A court ruling out of South Carolina this week deserves the attention of anyone concerned with the use of solitary confinement and other brutal conditions and practices on the hundreds of thousands of people with mental illness who are held in our nation’s prisons. The best reporting on the ruling comes from The Atlantic’s Andrew Cohen, in a lengthy piece titled “When Good People Do Nothing: The Appalling Story of South Carolina’s Prisons.”
On Wednesday, in one of the most wrenching opinions you will ever read, a state judge in Columbia ruled that South Carolina prison officials were culpable of pervasive, systemic, unremitting violations of the state’s constitution by abusing and neglecting mentally ill inmates. The judge, Michael Baxley, a decorated former legislator, called it the “most troubling” case he ever had seen and I cannot disagree. Read the ruling. It’s heartbreaking.
The evidence is now sadly familiar to anyone who follows these cases: South Carolina today mistreats these ill people without any evident traces of remorse. Even though there are few disputed material issues of law or fact in the case, even though the judge implored the state to take responsibility for its conduct, South Carolina declared before the sun had set Wednesday that it would appeal the ruling—and thus likely doom the inmates to years more abuse and neglect.

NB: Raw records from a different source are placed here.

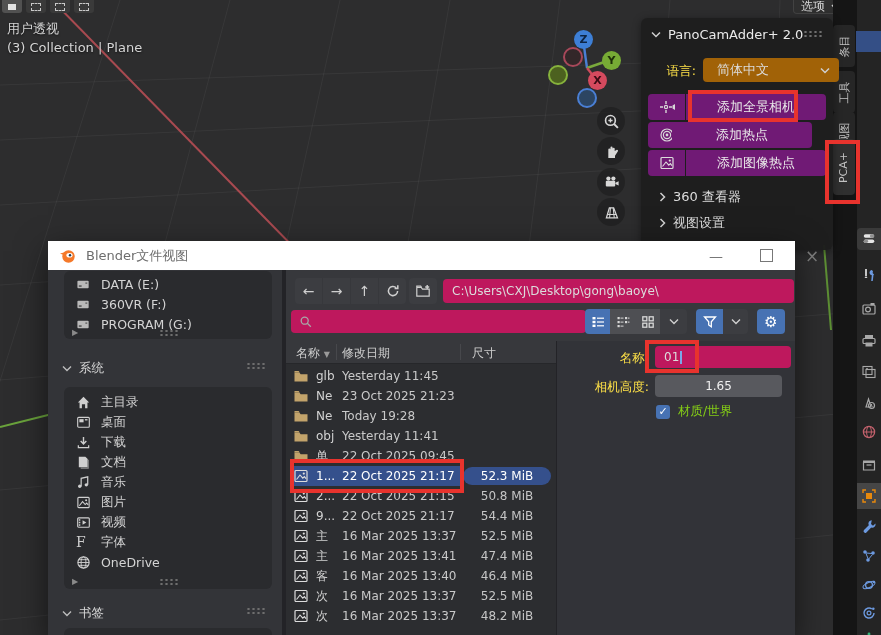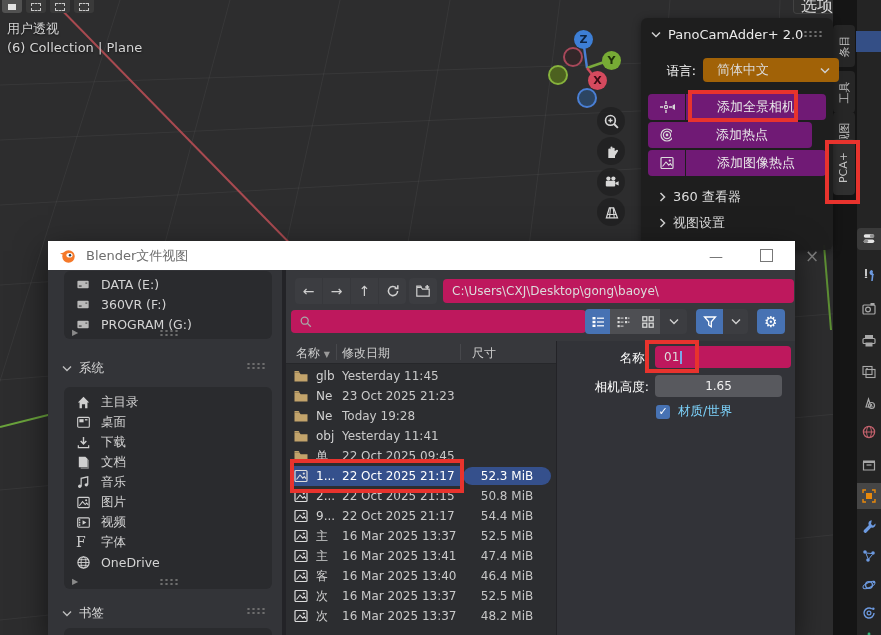--- a/index.html
+++ b/index.html
@@ -17,7 +17,7 @@
   .seltool .dsq{width:8px;height:6px;border:1px dashed #c9c9c9;}
   .seltool .ssq{width:8px;height:6px;background:#e3e3e3;}
   #options-btn{background:#2f2f2f;border:1px solid #424242;border-top:none;border-radius:0 0 4px 4px;
-    height:13px;display:flex;align-items:center;gap:6px;padding:0 7px;font-size:16px;color:#d8d8d8;}
+    height:13px;display:flex;align-items:center;gap:6px;padding:0 7px;font-size:12px;color:#d8d8d8;}
   .navball{position:absolute;border-radius:50%;display:flex;align-items:center;justify-content:center;
     font-size:11px;font-weight:bold;}
   .vpbtn{position:absolute;width:28px;height:28px;border-radius:50%;background:rgba(33,33,33,.85);

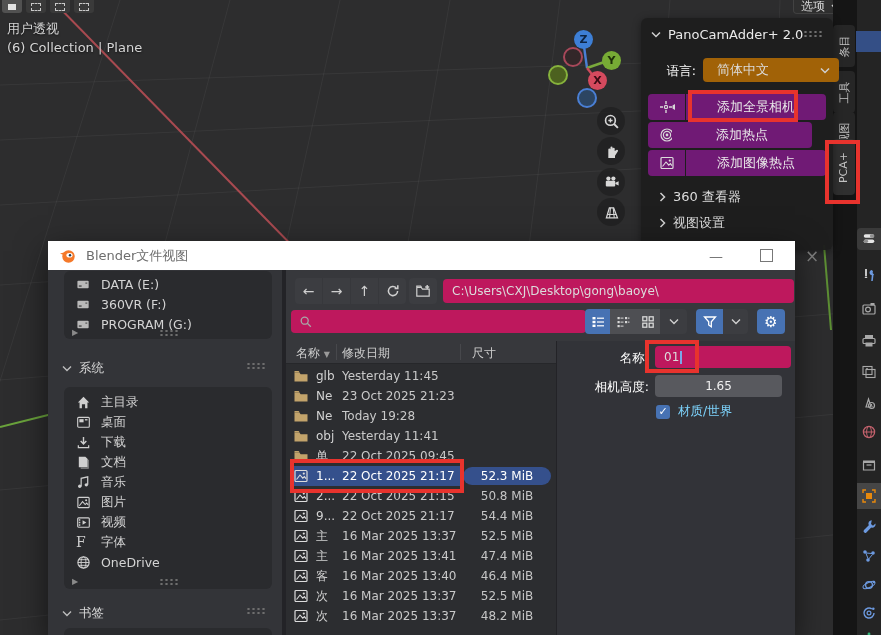--- a/index.html
+++ b/index.html
@@ -120,7 +120,7 @@
       </div>
     </div>
   <div class="abs vp-txt" style="left:7px;top:20px;">用户透视</div>
-  <div class="abs vp-txt" style="left:7px;top:40px;">(6) Collection | Plane</div>
+  <div class="abs vp-txt" style="left:7px;top:40px;">(3) Collection | Plane</div>
   <div class="abs" id="options-btn" style="left:793px;top:0;">
     <span>选项</span>
     <span>

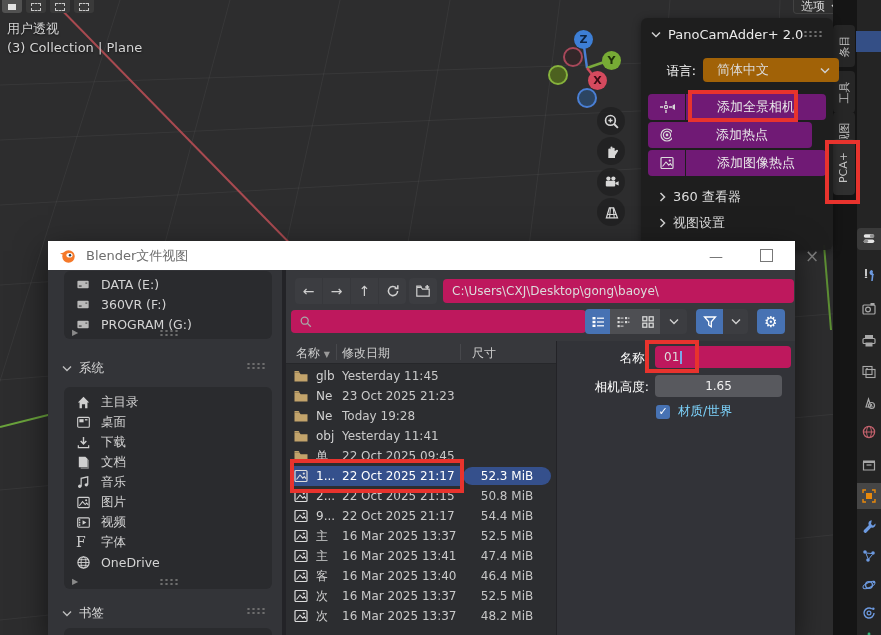--- a/index.html
+++ b/index.html
@@ -70,7 +70,7 @@
   .frow.sel .ic{z-index:1;}
   .frow.sel .sz{background:#35508c;border-radius:9px;color:#fff;}
   .redbox{position:absolute;border:4px solid #e8332d;z-index:50;pointer-events:none;}
-  .plabel{position:absolute;color:#ffffff;font-size:12.5px;text-align:right;white-space:nowrap;}
+  .plabel{position:absolute;color:#fde047;font-size:12.5px;text-align:right;white-space:nowrap;}
   .caret{display:inline-block;width:2px;height:13px;background:#7aa7e8;margin-left:1px;}
   .chk{width:14px;height:14px;background:#4772b3;border-radius:3px;color:#fff;font-size:11px;
     display:flex;align-items:center;justify-content:center;}

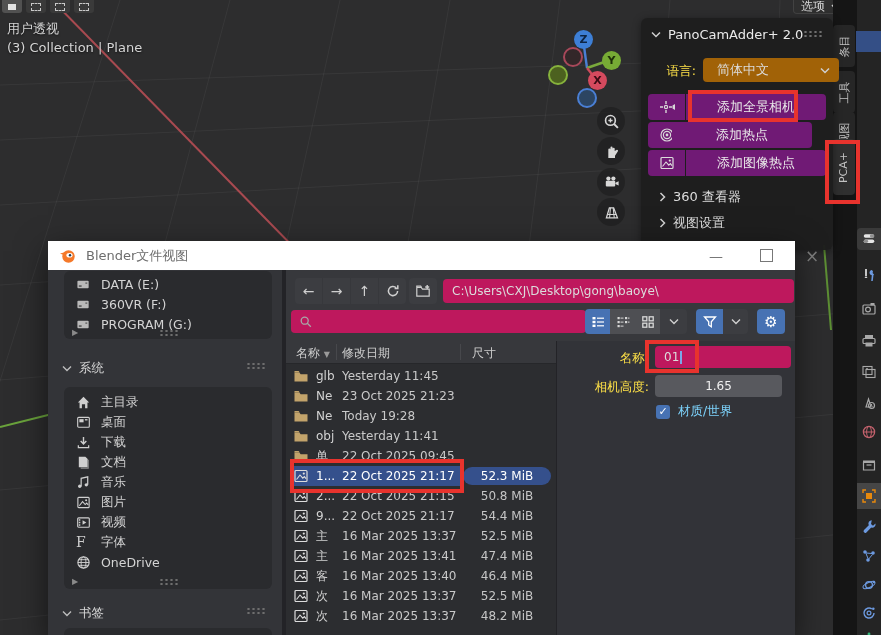--- a/index.html
+++ b/index.html
@@ -837,7 +837,7 @@
           </div>
         <div style="position:absolute;left:99px;top:62px;display:flex;align-items:center;gap:8px;">
           <span class="chk">✓</span>
-          <span style="color:#7dd3fc;font-size:12.5px;">材质/世界</span>
+          <span style="color:#84cc16;font-size:12.5px;">材质/世界</span>
         </div>
       </div>
     </div>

That’s not just “deliberate indifference,” the applicable legal standard in these prison abuse cases. That is immoral.
But what makes this ruling different from all the rest—and why it deserves to become a topic of national conversation—is the emphasis Judge Baxley placed upon the failure of the good people of South Carolina to remedy what they have known was terribly wrong since at least 2000. Where was the state’s medical community while the reports piled up chronicling the mistreatment of these prisoners? Where was the state’s legal community as government lawyers walked into court year after year with frivolous defenses for prison policies? Where were the religious leaders, the ones who preach peace and goodwill?
No one in power came forward. Even as the evidence became more clear and compelling that something horrible was happening inside those prisons.

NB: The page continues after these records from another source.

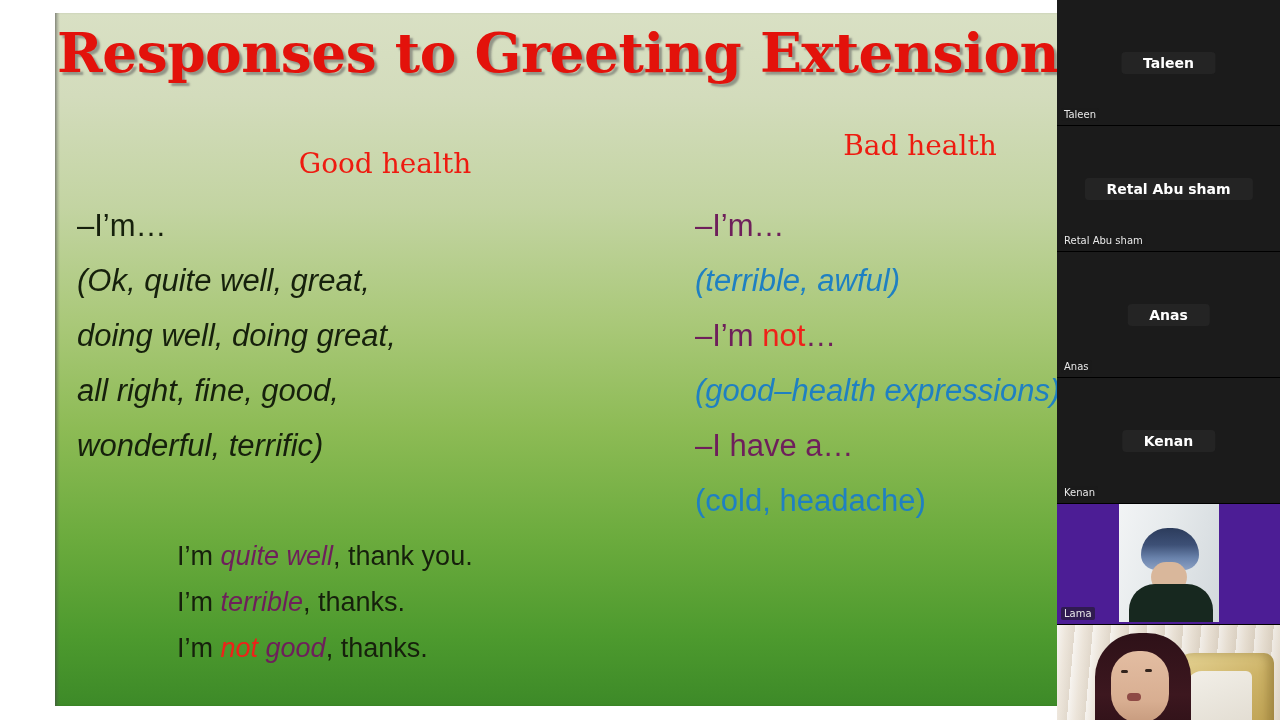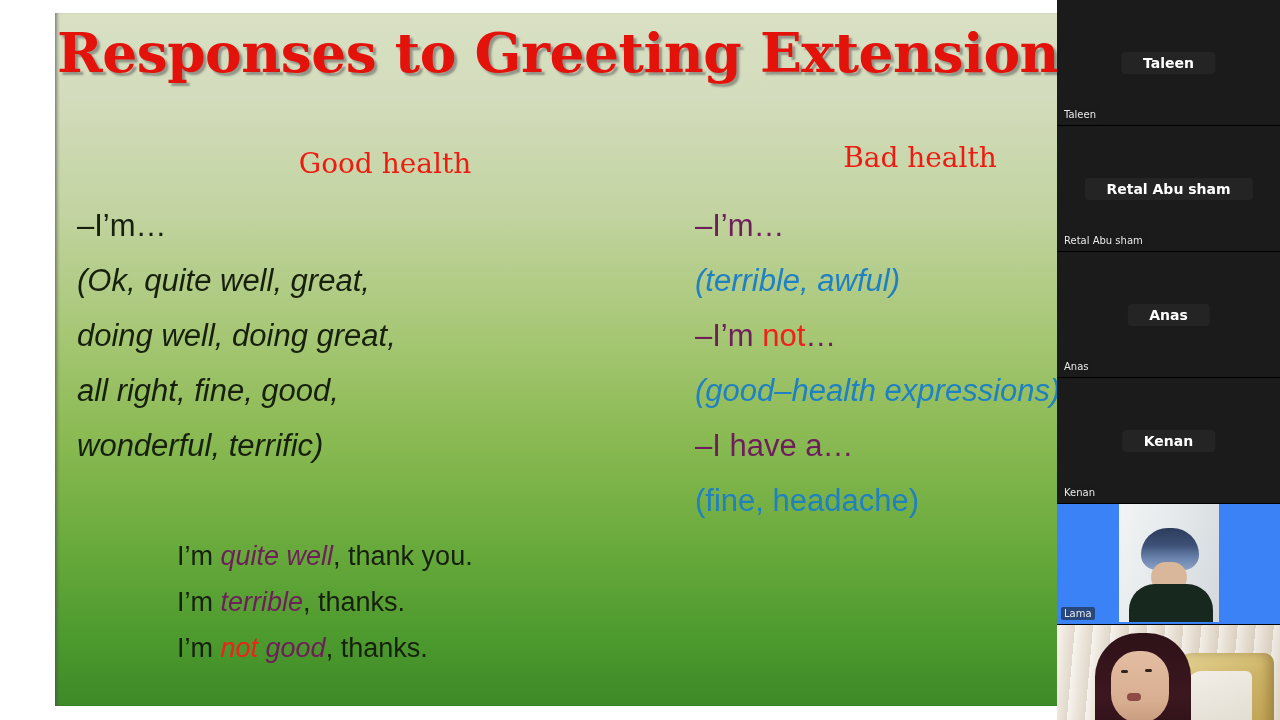--- a/index.html
+++ b/index.html
@@ -87,7 +87,7 @@
     font-weight: normal;
   }
   #head-good { left: 120px; top: 130px; width: 420px; text-align: center; }
-  #head-bad  { left: 700px; top: 124px; width: 330px; text-align: center; }
+  #head-bad  { left: 700px; top: 112px; width: 330px; text-align: center; }
 
   
   .body-block {

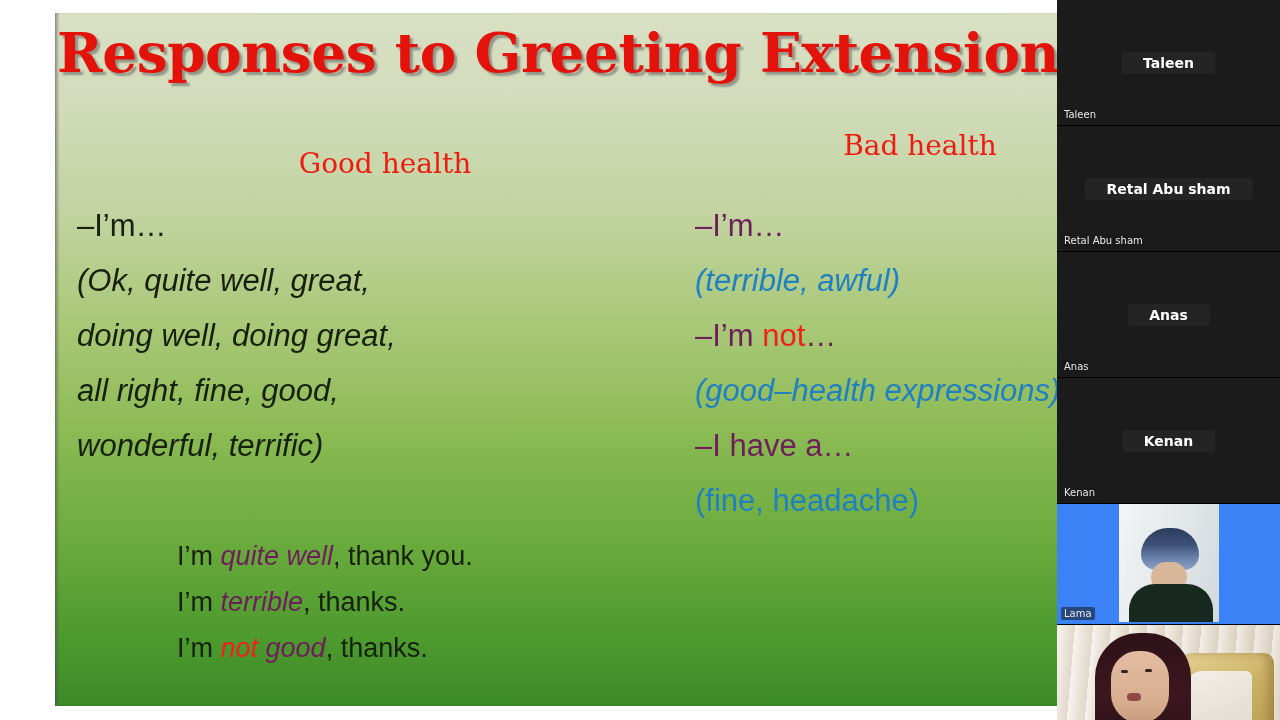--- a/index.html
+++ b/index.html
@@ -314,7 +314,7 @@
           <div class="body-line"><span class="purple">–I’m </span><span class="red">not</span><span class="purple">…</span></div>
           <div class="body-line"><span class="blue ital">(good–health expressions)</span></div>
           <div class="body-line"><span class="purple">–I have a…</span></div>
-          <div class="body-line"><span class="blue">(fine, headache)</span></div>
+          <div class="body-line"><span class="blue">(cold, headache)</span></div>
         </div>
 
       <div id="examples">

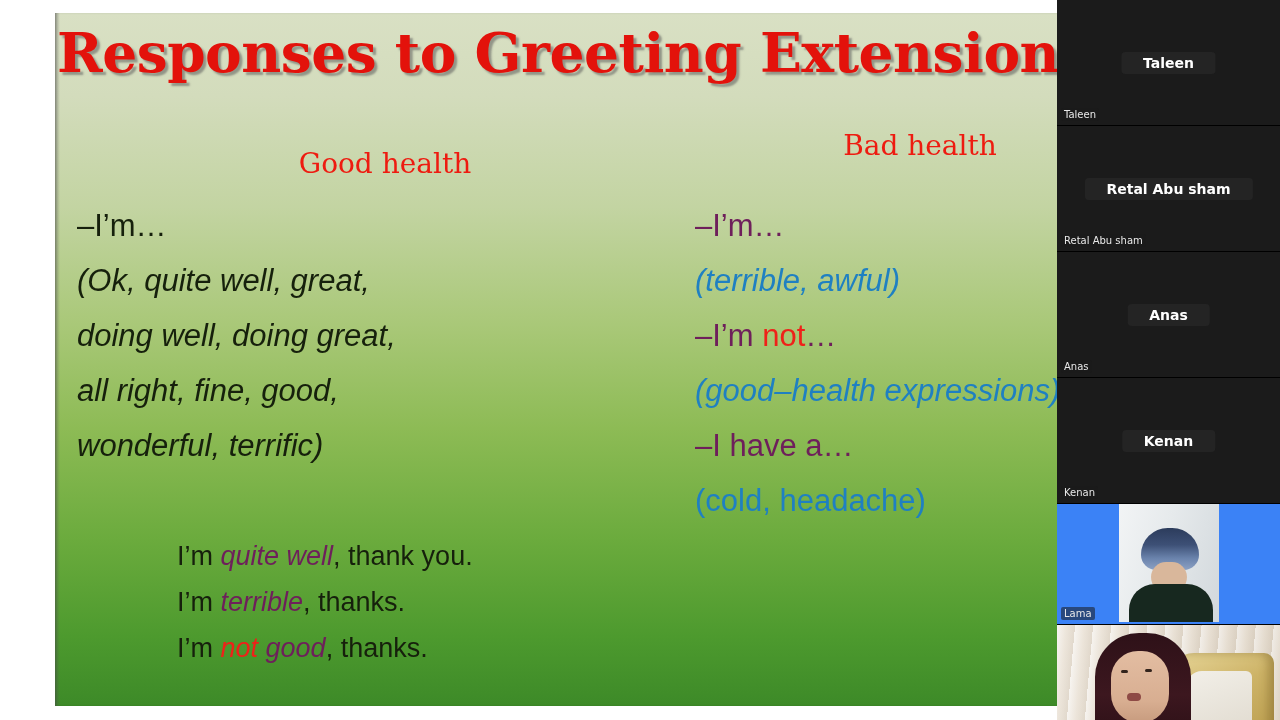--- a/index.html
+++ b/index.html
@@ -177,7 +177,7 @@
   #tile-speaker{ height: 120px; border-bottom: none; }
 
   
-  .video-tile { background: #3b82f6; }
+  .video-tile { background: #4c1d95; }
   #lama-video {
     position: absolute;
     left: 62px;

Cohen delves into the history of the problem, from the early 1990s, when “South Carolina did reasonably good job of caring for its mentally ill prisoners,” through decades of growing prison populations and decreasing budgets for prison health care. He traces more than a decade of scathing reports, lawsuits, and whistleblower efforts that clearly documented what was going on in South Carolina’s prisons.
Judge Baxley wrote in his opinion: “The evidence in this case has proved that inmates have died in the South Carolina Department of Corrections for lack of basic mental health care, and hundreds more remain substantially at risk for serious physical injury, mental decompensation, and profound, permanent mental illness.” Cohen provides more detail as to “what these words mean”:
They mean that one mentally ill inmate, James Wilson, was kept in solitary confinement for at least 2,491 consecutive days. It means that an intellectually disabled (and schizophrenic) man named Jerome Laudman was abused and neglected, and then left to rot in his own feces and vomit, until he died of a heart attack. It means that force was used 81 times on a severely mentally ill inmate named James Howard. It means that some mentally ill inmates were restrained at length in what they called a “crucifix position.”